(Stored records)
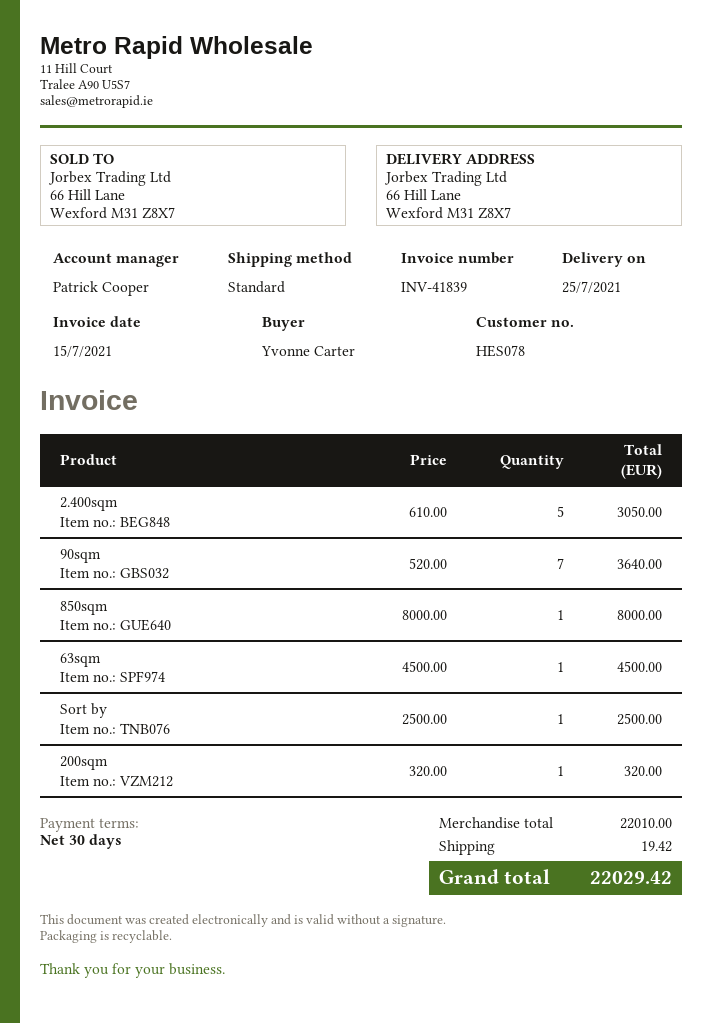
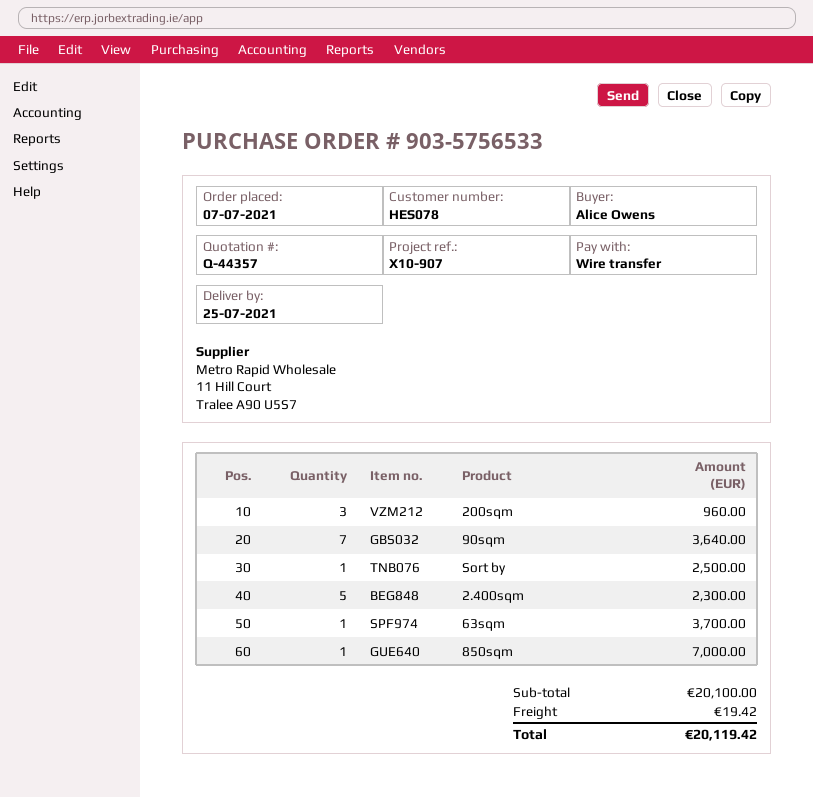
ordered by: Yvonne Carter -> Alice Owens
2.400sqm: 5 for 3050.00 -> 5 for 2300.00
850sqm: 1 for 8000.00 -> 1 for 7000.00
63sqm: 1 for 4500.00 -> 1 for 3700.00
200sqm: 1 for 320.00 -> 3 for 960.00
subtotal: 22010.00 -> 20100.00
total: 22029.42 -> 20119.42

ACTIVITY: Give an exact copy of the entries, excluding all pictures.

ANSWER BOX:
ordered by: Yvonne Carter -> Alice Owens
2.400sqm: 5 for 3050.00 -> 5 for 2300.00
850sqm: 1 for 8000.00 -> 1 for 7000.00
63sqm: 1 for 4500.00 -> 1 for 3700.00
200sqm: 1 for 320.00 -> 3 for 960.00
subtotal: 22010.00 -> 20100.00
total: 22029.42 -> 20119.42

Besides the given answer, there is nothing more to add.